• HOW TO COMPLETE THIS TASK: Once the images are set aside, return every entry exactly.

• DATA TO USE:
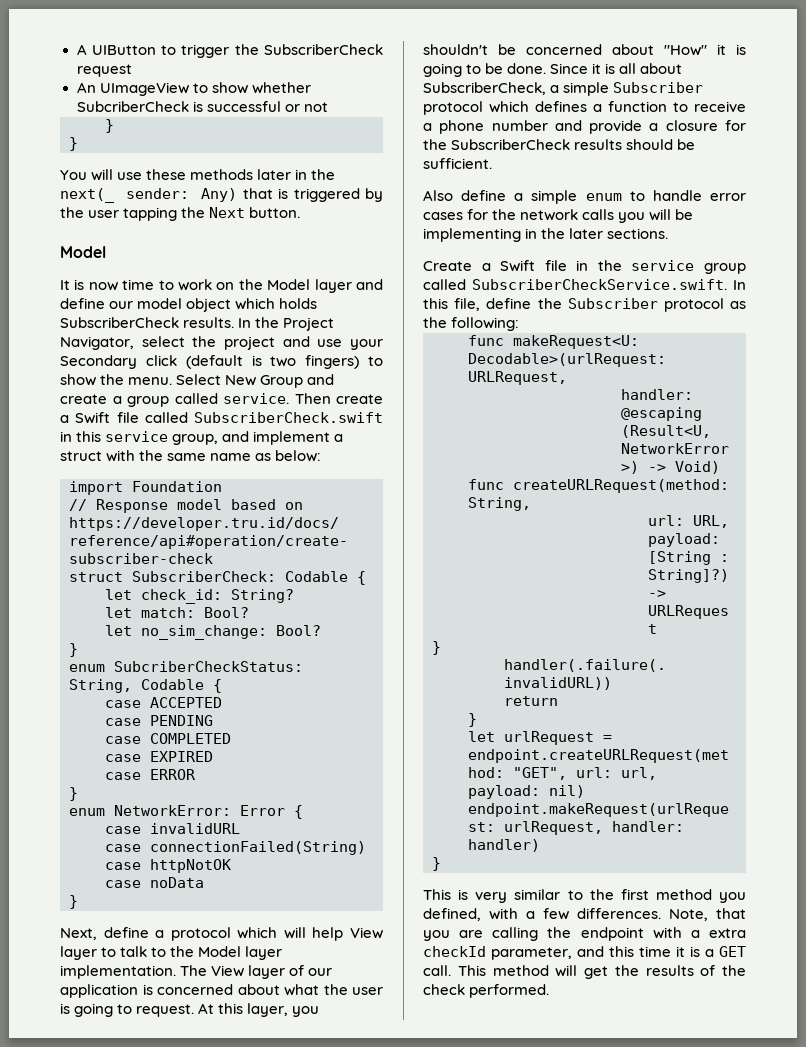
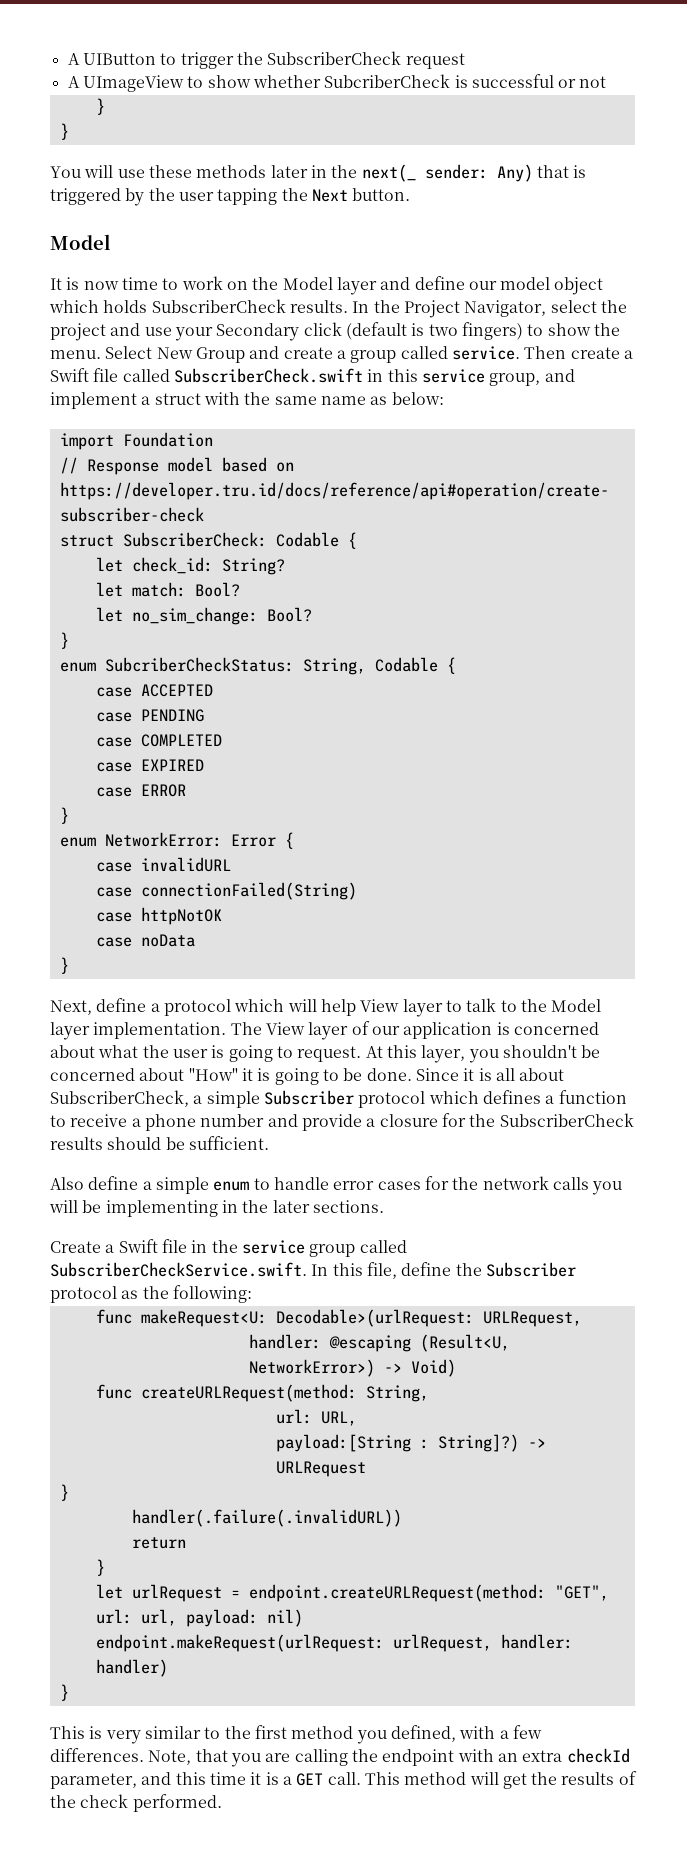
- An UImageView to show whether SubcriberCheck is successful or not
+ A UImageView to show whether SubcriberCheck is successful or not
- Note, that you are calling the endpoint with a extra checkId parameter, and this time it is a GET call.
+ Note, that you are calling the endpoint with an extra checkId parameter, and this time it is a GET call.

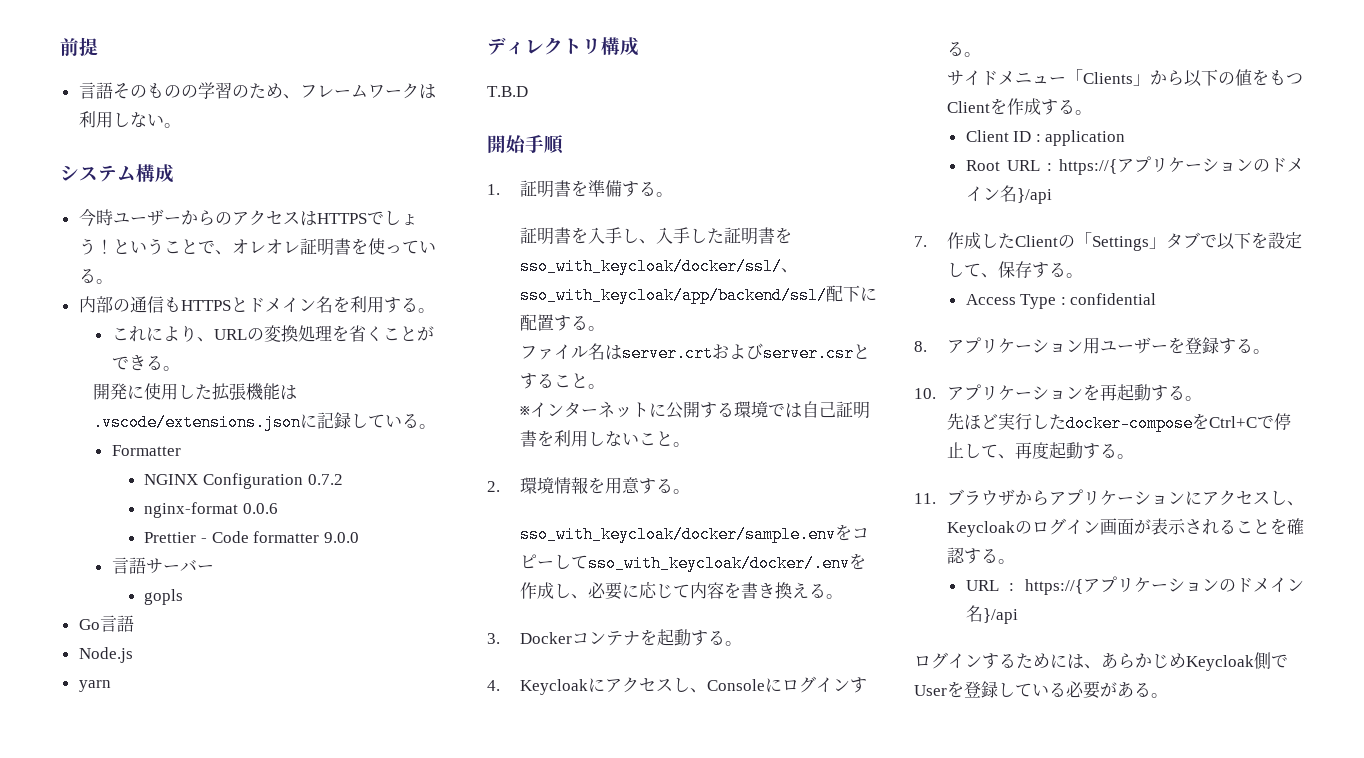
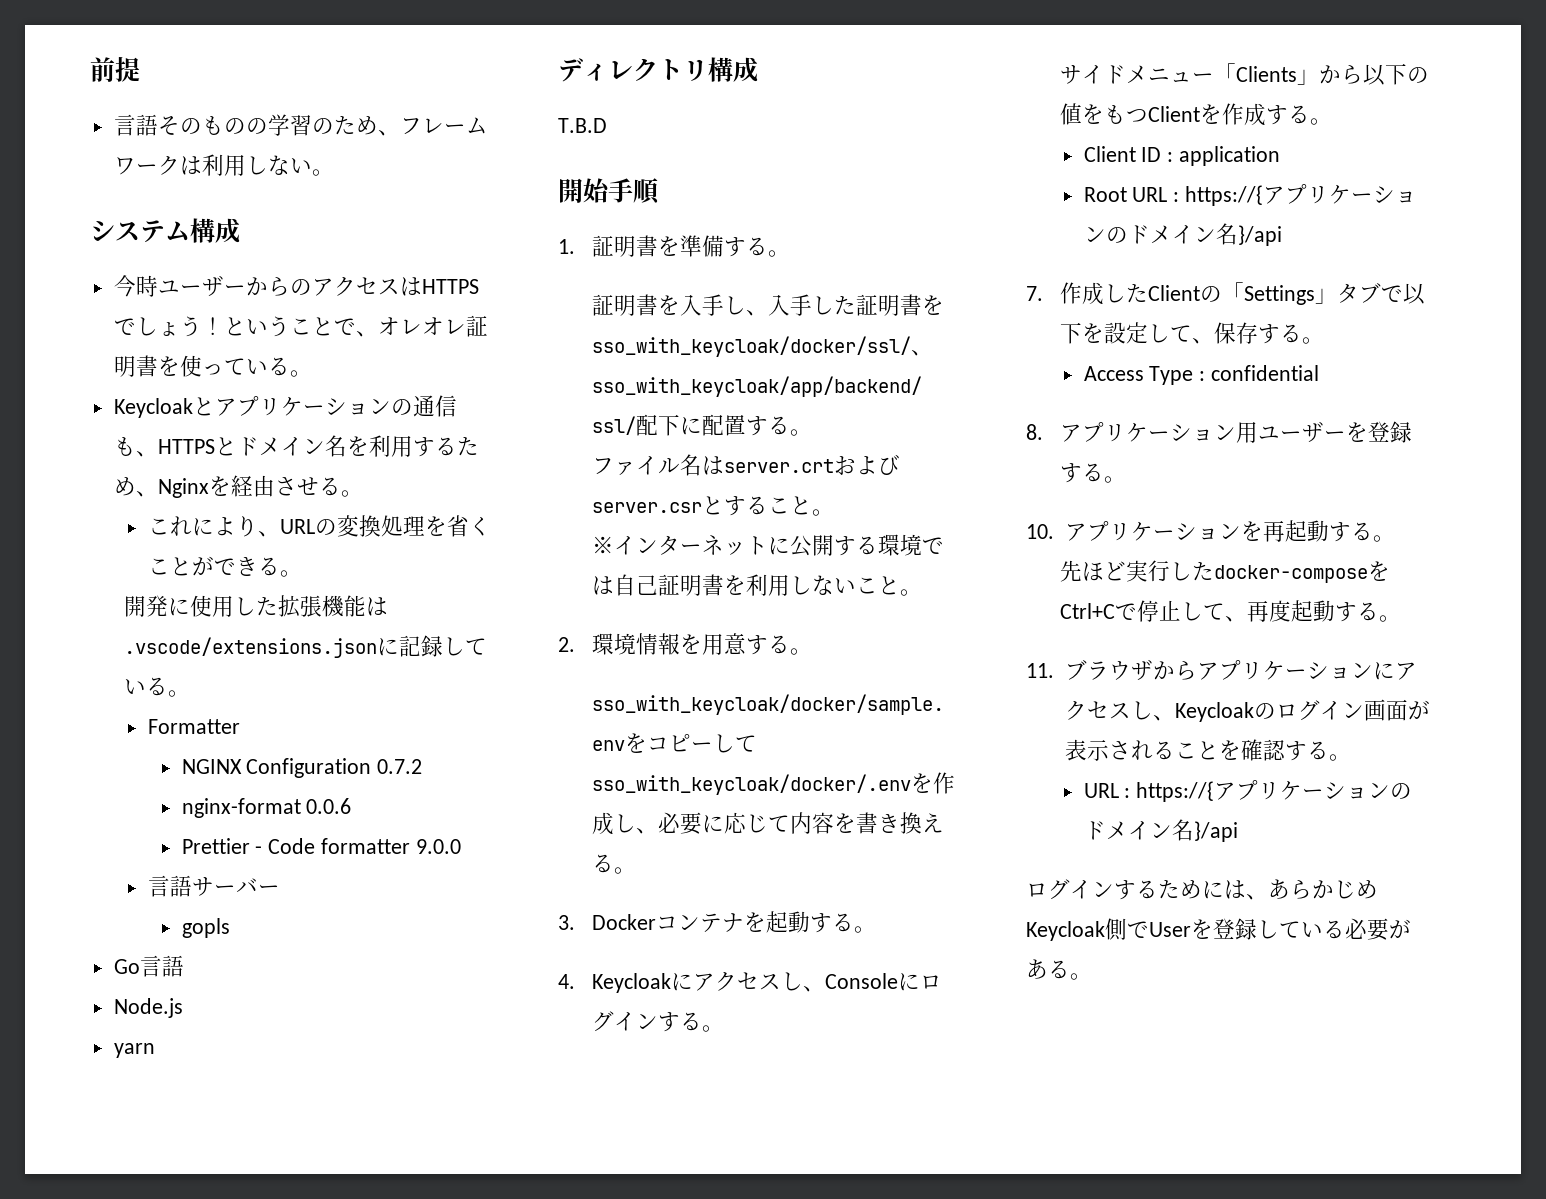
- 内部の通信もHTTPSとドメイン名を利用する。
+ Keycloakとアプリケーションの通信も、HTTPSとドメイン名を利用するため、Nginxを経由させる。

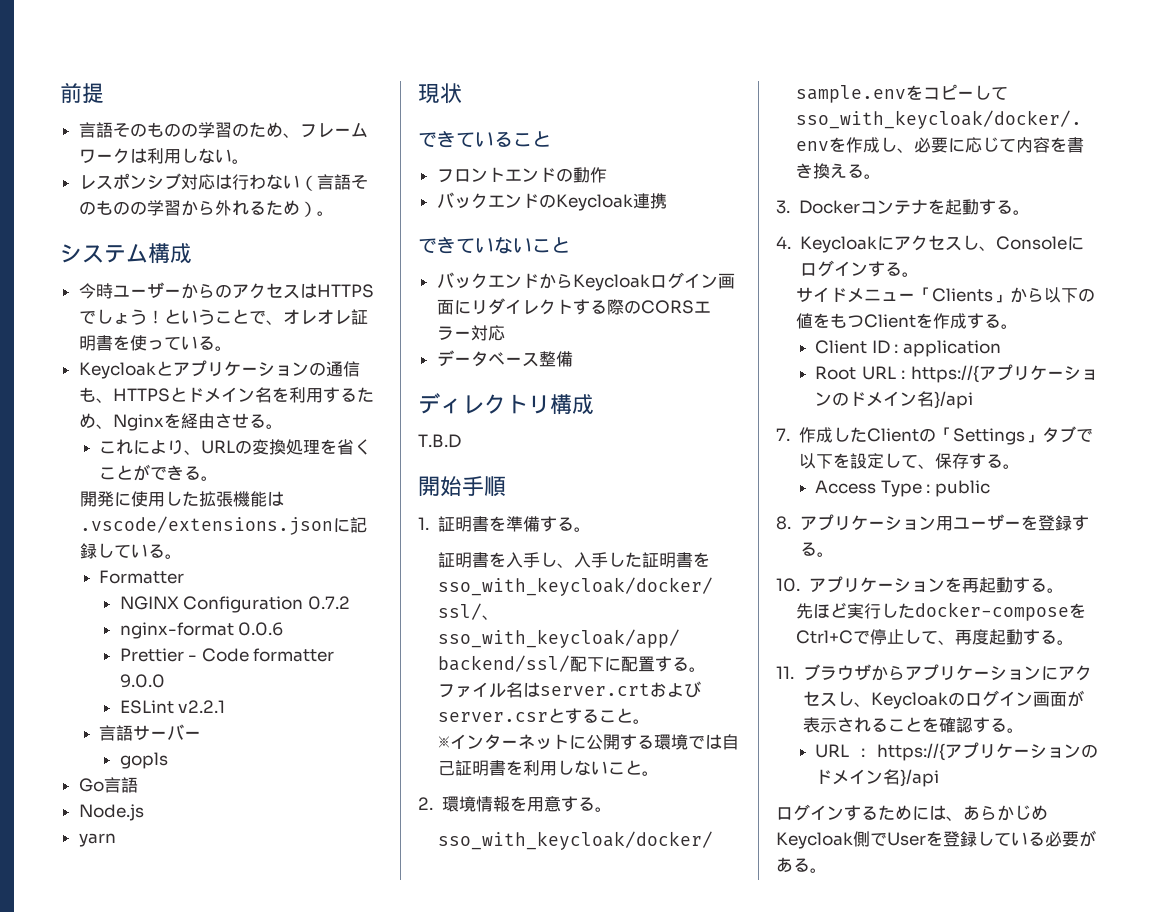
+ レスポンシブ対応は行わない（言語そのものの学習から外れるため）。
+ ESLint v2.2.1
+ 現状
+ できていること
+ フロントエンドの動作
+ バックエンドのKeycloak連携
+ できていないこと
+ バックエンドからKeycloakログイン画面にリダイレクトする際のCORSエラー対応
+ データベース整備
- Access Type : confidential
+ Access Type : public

• TASK SOLUTION:
- An UImageView to show whether SubcriberCheck is successful or not
+ A UImageView to show whether SubcriberCheck is successful or not
- Note, that you are calling the endpoint with a extra checkId parameter, and this time it is a GET call.
+ Note, that you are calling the endpoint with an extra checkId parameter, and this time it is a GET call.

- 内部の通信もHTTPSとドメイン名を利用する。
+ Keycloakとアプリケーションの通信も、HTTPSとドメイン名を利用するため、Nginxを経由させる。

+ レスポンシブ対応は行わない（言語そのものの学習から外れるため）。
+ ESLint v2.2.1
+ 現状
+ できていること
+ フロントエンドの動作
+ バックエンドのKeycloak連携
+ できていないこと
+ バックエンドからKeycloakログイン画面にリダイレクトする際のCORSエラー対応
+ データベース整備
- Access Type : confidential
+ Access Type : public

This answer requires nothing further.